Page:Brizeux - Œuvres, Les Bretons, Lemerre.djvu/50

La bibliothèque libre.
Le texte de cette page a été corrigé et est conforme au fac-similé.

Couchaient sous ces granits les guerriers nos ancêtres :
Sous chaque pierre un corps repose enseveli.
Pourtant nous les nommons Soldats-de-Cornéli.
Écoutez : les soldats de deux rois idolâtres
Poursuivaient notre saint déjà l’ami des pâtres,
Et sur un chariot traîné par de grands bœufs
Le bon vieux Cornéli se sauvait devant eux ;
Or, voici que la mer, terrible aussi, l’arrête ;
Alors le saint prélat, du haut de sa charrette,
Tend la main : les soldats, tels qu’ils étaient rangés,
En autant de men-hîr, voyez ! furent changés.
Telle est notre croyance ; et personne n’ignore
Que le patron des bœufs, c’est ici qu’on l’honore.
Aux lieux où la charrette et le saint ont passé,
Le froment pousse encor plus vert et plus pressé. »

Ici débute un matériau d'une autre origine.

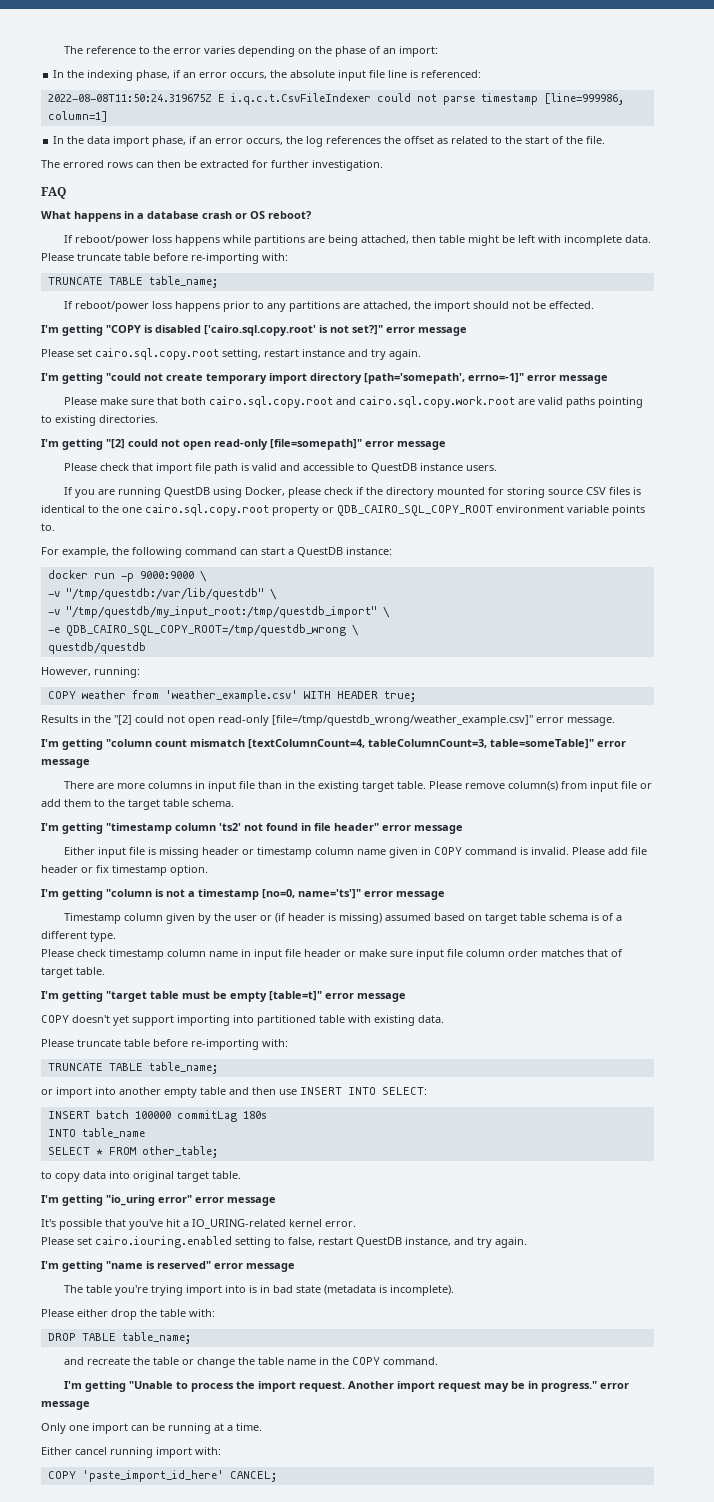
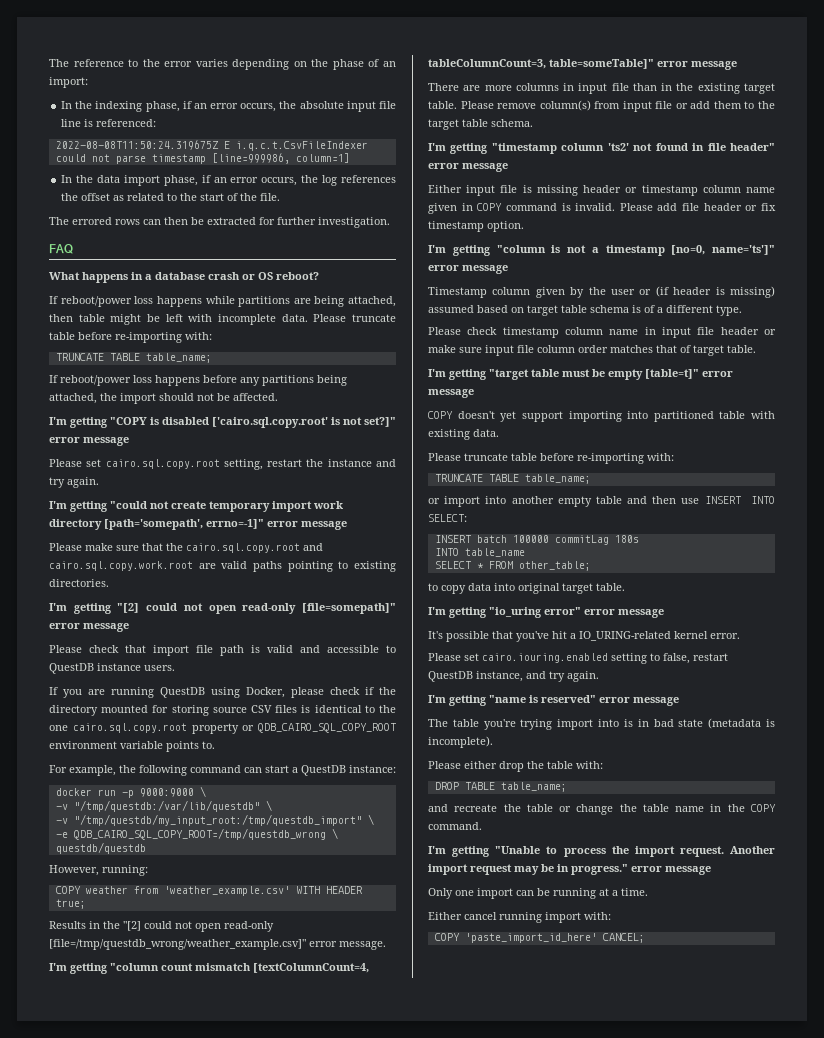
[222,301,264,312] prior to -> [203,375,237,383] before
[342,303,360,309] are -> [317,375,347,386] being
[548,301,594,309] effected. -> [233,393,278,401] affected.
(299, 353) none -> [306,459,324,467] the
(307, 378) none -> [313,501,343,509] work
[180,397,206,405] both -> [166,543,183,551] the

« — Bien ! repartit le clerc. Dieu vit dans cette histoire,
Et tous les cœurs bretons sans peine y doivent croire.
Mes hôtes, à présent dirigez mes deux yeux
Vers celle-là qui fait votre orgueil, jeune et vieux.
Je cherche autour de nous quelle est la plus gentille :
Montrez-moi votre femme, amis, et votre fille. »

Les traits du vieux marin brillèrent, et l’époux,
S’il eût été moins fier, certe, eût été jaloux.

Des filles, des enfants, tous les gens de la fête
Environnaient Nona ; l’un d’eux, à pleine tête,
Criait : m Nona ! sauvez, sauvez le prisonnier ! »
Le bouvreuil tout tremblant sautait sur l’épinier.